Saudi Arabia and Japan's SoftBank have joined forces to construct a multibillion-dollar solar power project in the Gulf kingdom, in order to lessen its oil dependency by 2030 according to Deutsche Welle.
The new deal, which will construct a massive 200 GW solar power facility, has already been signed by Saudi Crown Prince Mohammed bin Salman.
Sputnik News reports The deal to build a 200 GW solar power facility was signed by Saudi Crown Prince Mohammed bin Salman and SoftBank CEO Massayoshi Son on the sidelines of the Saudi Prince’s visit to the United States.
The US$200 billion facility will be built as part of Riyadh’s current effort to modernize the country’s economy and society.
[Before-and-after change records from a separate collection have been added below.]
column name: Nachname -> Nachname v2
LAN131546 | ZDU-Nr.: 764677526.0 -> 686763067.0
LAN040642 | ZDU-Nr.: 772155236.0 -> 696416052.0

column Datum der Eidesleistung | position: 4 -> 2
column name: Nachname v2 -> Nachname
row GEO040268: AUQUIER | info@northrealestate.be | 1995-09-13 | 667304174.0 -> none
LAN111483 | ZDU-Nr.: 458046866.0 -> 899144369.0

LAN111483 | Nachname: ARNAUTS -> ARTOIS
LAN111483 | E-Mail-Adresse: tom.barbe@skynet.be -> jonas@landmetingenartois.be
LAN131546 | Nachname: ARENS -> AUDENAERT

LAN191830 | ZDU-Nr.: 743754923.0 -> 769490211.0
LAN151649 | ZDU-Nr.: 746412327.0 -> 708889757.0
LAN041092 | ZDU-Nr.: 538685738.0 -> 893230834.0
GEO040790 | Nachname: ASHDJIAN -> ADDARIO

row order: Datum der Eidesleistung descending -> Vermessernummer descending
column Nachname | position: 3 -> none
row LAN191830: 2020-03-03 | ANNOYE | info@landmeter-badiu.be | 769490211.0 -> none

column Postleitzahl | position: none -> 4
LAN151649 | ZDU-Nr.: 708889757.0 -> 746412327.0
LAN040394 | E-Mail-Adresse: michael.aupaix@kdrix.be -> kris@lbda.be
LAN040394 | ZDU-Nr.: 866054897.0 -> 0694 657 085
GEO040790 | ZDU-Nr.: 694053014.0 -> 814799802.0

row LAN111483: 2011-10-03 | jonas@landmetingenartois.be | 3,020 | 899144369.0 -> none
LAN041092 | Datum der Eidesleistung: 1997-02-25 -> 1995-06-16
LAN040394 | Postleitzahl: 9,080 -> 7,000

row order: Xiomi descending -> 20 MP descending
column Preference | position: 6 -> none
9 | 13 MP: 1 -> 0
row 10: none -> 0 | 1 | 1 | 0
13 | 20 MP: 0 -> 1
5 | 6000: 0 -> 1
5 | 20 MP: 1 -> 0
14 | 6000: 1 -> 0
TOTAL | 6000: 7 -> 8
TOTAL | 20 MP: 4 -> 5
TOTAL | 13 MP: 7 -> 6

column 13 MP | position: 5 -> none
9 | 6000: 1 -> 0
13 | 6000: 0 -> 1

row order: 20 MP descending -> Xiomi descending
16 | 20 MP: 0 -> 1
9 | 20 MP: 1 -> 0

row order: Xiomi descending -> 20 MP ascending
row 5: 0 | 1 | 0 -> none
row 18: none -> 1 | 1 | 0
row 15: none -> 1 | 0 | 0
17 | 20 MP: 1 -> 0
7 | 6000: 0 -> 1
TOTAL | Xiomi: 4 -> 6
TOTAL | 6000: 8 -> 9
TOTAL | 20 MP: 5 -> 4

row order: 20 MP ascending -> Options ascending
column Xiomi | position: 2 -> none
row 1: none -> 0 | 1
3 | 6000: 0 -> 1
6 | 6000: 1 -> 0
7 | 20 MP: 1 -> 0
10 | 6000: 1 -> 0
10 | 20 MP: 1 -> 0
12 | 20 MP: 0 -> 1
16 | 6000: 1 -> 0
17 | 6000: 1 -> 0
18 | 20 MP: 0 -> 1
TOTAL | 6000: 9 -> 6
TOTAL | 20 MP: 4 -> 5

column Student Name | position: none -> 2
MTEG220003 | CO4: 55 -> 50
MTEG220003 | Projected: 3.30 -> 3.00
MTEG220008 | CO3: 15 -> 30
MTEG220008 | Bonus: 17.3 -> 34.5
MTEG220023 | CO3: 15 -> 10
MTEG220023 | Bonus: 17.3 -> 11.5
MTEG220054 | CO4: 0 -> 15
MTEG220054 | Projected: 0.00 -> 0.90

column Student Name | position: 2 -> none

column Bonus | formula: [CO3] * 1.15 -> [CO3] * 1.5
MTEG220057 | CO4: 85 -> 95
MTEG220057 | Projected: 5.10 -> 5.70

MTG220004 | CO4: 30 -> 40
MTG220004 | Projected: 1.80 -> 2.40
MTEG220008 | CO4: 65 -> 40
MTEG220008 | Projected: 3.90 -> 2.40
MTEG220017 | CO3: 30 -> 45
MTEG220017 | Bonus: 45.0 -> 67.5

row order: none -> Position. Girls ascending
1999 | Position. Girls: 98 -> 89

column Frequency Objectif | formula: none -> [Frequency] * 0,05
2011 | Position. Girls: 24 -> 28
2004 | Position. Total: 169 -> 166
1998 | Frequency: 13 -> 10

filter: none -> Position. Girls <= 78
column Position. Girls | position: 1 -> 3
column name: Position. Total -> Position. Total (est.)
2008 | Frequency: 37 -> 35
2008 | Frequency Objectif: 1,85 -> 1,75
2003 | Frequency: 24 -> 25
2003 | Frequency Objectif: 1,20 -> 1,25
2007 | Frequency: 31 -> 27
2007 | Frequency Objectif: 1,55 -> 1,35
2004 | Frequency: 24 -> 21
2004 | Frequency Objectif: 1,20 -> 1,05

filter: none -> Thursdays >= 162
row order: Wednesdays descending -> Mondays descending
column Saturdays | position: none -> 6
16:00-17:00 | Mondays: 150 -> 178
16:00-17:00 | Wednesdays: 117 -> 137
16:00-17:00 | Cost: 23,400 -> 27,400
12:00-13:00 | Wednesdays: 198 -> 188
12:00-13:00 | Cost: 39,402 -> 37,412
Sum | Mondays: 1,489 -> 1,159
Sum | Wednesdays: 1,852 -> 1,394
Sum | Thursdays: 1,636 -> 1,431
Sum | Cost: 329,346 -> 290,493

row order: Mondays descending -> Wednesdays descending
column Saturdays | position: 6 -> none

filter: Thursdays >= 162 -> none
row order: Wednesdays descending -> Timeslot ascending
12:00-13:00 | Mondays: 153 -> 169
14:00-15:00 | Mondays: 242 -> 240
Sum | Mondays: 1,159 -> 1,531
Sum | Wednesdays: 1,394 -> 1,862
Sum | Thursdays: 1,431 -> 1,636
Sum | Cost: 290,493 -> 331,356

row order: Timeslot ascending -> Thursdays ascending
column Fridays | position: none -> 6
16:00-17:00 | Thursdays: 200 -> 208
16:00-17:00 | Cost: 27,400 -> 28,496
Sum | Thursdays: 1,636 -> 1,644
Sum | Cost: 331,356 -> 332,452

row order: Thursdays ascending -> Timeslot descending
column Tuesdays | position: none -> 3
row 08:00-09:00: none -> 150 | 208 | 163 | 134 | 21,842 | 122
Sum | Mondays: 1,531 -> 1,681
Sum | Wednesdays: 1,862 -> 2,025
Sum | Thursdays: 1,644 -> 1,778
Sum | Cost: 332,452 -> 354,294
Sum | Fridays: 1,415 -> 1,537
“It’s a huge step in human history,” Prince Mohammed said. “It’s bold, risky and we hope we’ll succeed in doing that.”
The initial phase of the project for the construction of a 3 GW and 4.2 GW solar power facilities will cost US$5 billion, with US$1 billion coming from SoftBank's Vision Fund and the rest from project financing.
Both solar stations, the biggest of their kind around, are scheduled to go online before the year is out.
SoftBank and the Saudis say the solar project will be able to generate around 7.2 gigawatts of power in 2019, and 200 gigawatts by 2030.
The project is expected to create 100,000 jobs in the country and reduce its dependence on fossil fuels to generate electricity.
With up to 800,000 barrels of crude oil burnt for Saudi power generation each day, an additional 200 GW would create enormous excess capacity that could be exported to other countries.
Exporting that oil could increase Saudi Arabia’s annual oil revenues by US$7-US$20 billion.